RECORD SET Start Marker
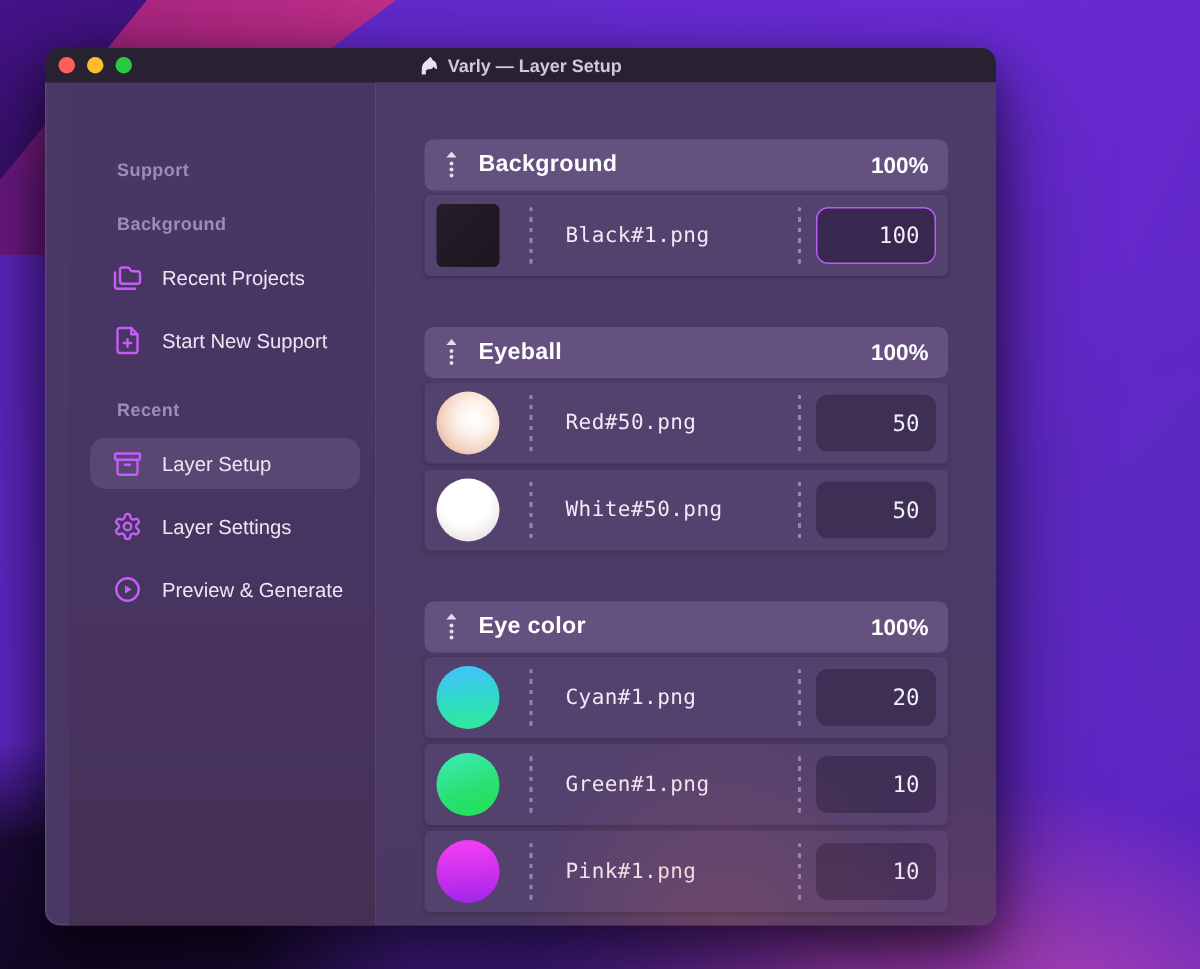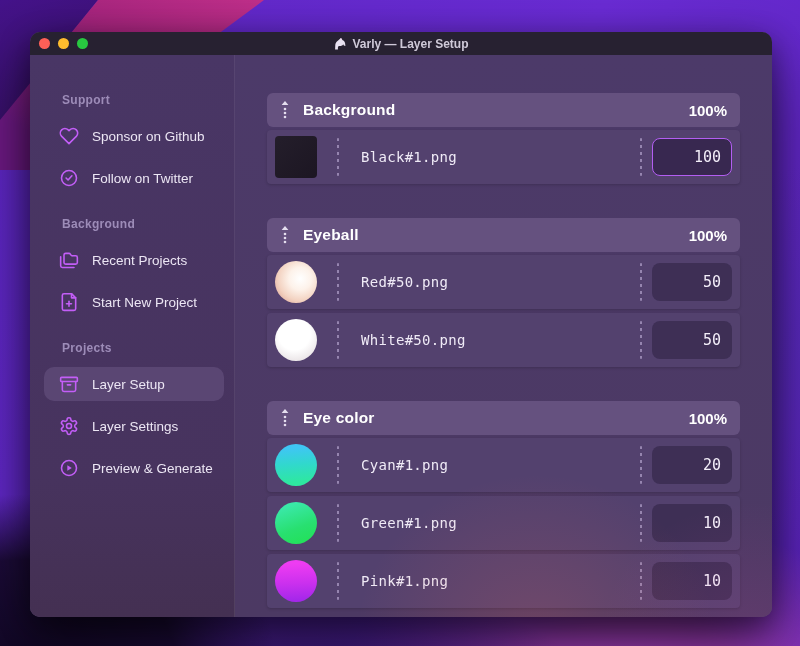--- a/index.html
+++ b/index.html
@@ -18,42 +18,42 @@
   
   .wp-dark    { position:absolute; left:0; top:0; width:110px; height:130px;
                 background:linear-gradient(160deg,#45138b,#33105e);
                 clip-path:polygon(0 0,98px 0,0 122px); }
   .wp-magenta { position:absolute; left:0; top:0; width:340px; height:170px;
                 background:linear-gradient(210deg,#cb3390 0%, #a8257f 45%, #6f1a86 85%);
                 clip-path:polygon(98px 0, 264px 0, 34px 170px, 0 170px, 0 120px); }
 
   
   .window {
-    position:absolute; left:30px; top:32px; width:742px; height:585px;
+    position:absolute; left:30px; top:32px; width:634px; height:585px;
     border-radius:10px; overflow:hidden; background:#4a3766;
     box-shadow:0 30px 70px rgba(0,0,0,.55), 0 10px 30px rgba(0,0,0,.45),
                inset 0 0 0 1px rgba(255,255,255,.09);
     display:flex; flex-direction:column;
   }
   .titlebar { height:23px; flex:0 0 23px; background:#272131; position:relative;
               display:flex; align-items:center; }
   .traffic { display:flex; gap:8px; padding-left:9px; position:relative; z-index:2; }
   .light { width:11px; height:11px; border-radius:50%; border:none; padding:0; cursor:default; }
   .light.close { background:#ff5f57; } .light.min { background:#febc2e; } .light.max { background:#28c840; }
   .title-wrap { position:absolute; left:0; right:0; top:0; bottom:0;
                 display:flex; justify-content:center; align-items:center; gap:5px;
                 font-weight:700; font-size:12px; color:#cfc9d8; }
   .title-icon { width:14px; height:14px; display:inline-flex; }
 
   .winbody { flex:1; display:flex; min-height:0; }
 
   
-  .sidebar { flex:0 0 205px; width:205px; padding-top:34px;
+  .sidebar { flex:0 0 205px; width:205px; padding-top:47px;
              background:linear-gradient(180deg,#493665 0%,#47335e 75%,#443052 100%);
-             border-right:1px solid rgba(255,255,255,.08); }
+             border-right:1px solid rgba(255,255,255,.08);margin-left:16px; }
   .section-label { font-size:12px; font-weight:700; color:#9d8cb8; letter-spacing:.3px;
                    margin:22px 0 12px 32px; }
   .sidebar section:first-child .section-label { margin-top:4px; }
   .side-item { display:flex; align-items:center; gap:13px;
                margin:0 10px 8px 14px; padding:7px 10px 7px 15px; border-radius:8px;
                color:#ece6f4; font-size:13.5px; cursor:default; }
   .side-item.selected { background:#5a4673;border-radius:10px; }
   .side-icon { width:20px; height:20px; color:#c35ef7; display:flex; flex:0 0 20px; }
   .side-icon svg { width:20px; height:20px; }
 
@@ -119,40 +119,20 @@
           </svg>
       </span>
       <span>Varly — Layer Setup</span>
     </div>
   </div>
 
   <div class="winbody">
     <aside class="sidebar">
   <section>
     <div class="section-label">Support</div>
-    <div>
-  <div class="side-item">
-    <span class="side-icon">
-                <svg viewBox="0 0 24 24" fill="none" stroke="currentColor" stroke-width="1.9" stroke-linecap="round" stroke-linejoin="round">
-                  <path d="M20.8 4.6a5.5 5.5 0 0 0-7.8 0L12 5.7l-1-1.1a5.5 5.5 0 0 0-7.8 7.8l1 1L12 21.2l7.8-7.8 1-1a5.5 5.5 0 0 0 0-7.8z"></path>
-                </svg>
-              </span>
-    <span class="side-label">Sponsor on Github</span>
-  </div>
-
-  <div class="side-item">
-    <span class="side-icon">
-                <svg viewBox="0 0 24 24" fill="none" stroke="currentColor" stroke-width="1.9" stroke-linecap="round" stroke-linejoin="round">
-                  <circle cx="12" cy="12" r="9"></circle>
-                  <path d="m8.5 12 2.4 2.4 4.6-5"></path>
-                </svg>
-              </span>
-    <span class="side-label">Follow on Twitter</span>
-  </div>
-</div>
   </section>
 
   <section>
     <div class="section-label">Background</div>
     <div>
   <div class="side-item">
     <span class="side-icon">
                 <svg viewBox="0 0 24 24" fill="none" stroke="currentColor" stroke-width="1.9" stroke-linecap="round" stroke-linejoin="round">
                   <path d="M20 17a2 2 0 0 0 2-2V9a2 2 0 0 0-2-2h-3.9a2 2 0 0 1-1.69-.9l-.81-1.2A2 2 0 0 0 11.93 4H8a2 2 0 0 0-2 2v9a2 2 0 0 0 2 2Z"></path>
                   <path d="M2 8v11a2 2 0 0 0 2 2h14"></path>
@@ -163,27 +143,27 @@
 
   <div class="side-item">
     <span class="side-icon">
                 <svg viewBox="0 0 24 24" fill="none" stroke="currentColor" stroke-width="1.9" stroke-linecap="round" stroke-linejoin="round">
                   <path d="M15 2H6a2 2 0 0 0-2 2v16a2 2 0 0 0 2 2h12a2 2 0 0 0 2-2V7Z"></path>
                   <path d="M15 2v5h5"></path>
                   <path d="M12 11v6"></path>
                   <path d="M9 14h6"></path>
                 </svg>
               </span>
-    <span class="side-label">Start New Project</span>
+    <span class="side-label">Start New Support</span>
   </div>
 </div>
   </section>
 
   <section>
-    <div class="section-label">Projects</div>
+    <div class="section-label">Recent</div>
     <div>
   <div class="side-item selected">
     <span class="side-icon">
                 <svg viewBox="0 0 24 24" fill="none" stroke="currentColor" stroke-width="1.9" stroke-linecap="round" stroke-linejoin="round">
                   <rect x="2" y="4" width="20" height="5" rx="1"></rect>
                   <path d="M4 9v10a2 2 0 0 0 2 2h12a2 2 0 0 0 2-2V9"></path>
                   <path d="M10 13h4"></path>
                 </svg>
               </span>
     <span class="side-label">Layer Setup</span>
RECORD SET End Marker
EXERCISE REQUIREMENTS: Select every line of the material above holding the word "absolute" and copy it.

EXERCISE SOLUTION:
   .wp-dark    { position:absolute; left:0; top:0; width:110px; height:130px;
   .wp-magenta { position:absolute; left:0; top:0; width:340px; height:170px;
-    position:absolute; left:30px; top:32px; width:742px; height:585px;
+    position:absolute; left:30px; top:32px; width:634px; height:585px;
   .title-wrap { position:absolute; left:0; right:0; top:0; bottom:0;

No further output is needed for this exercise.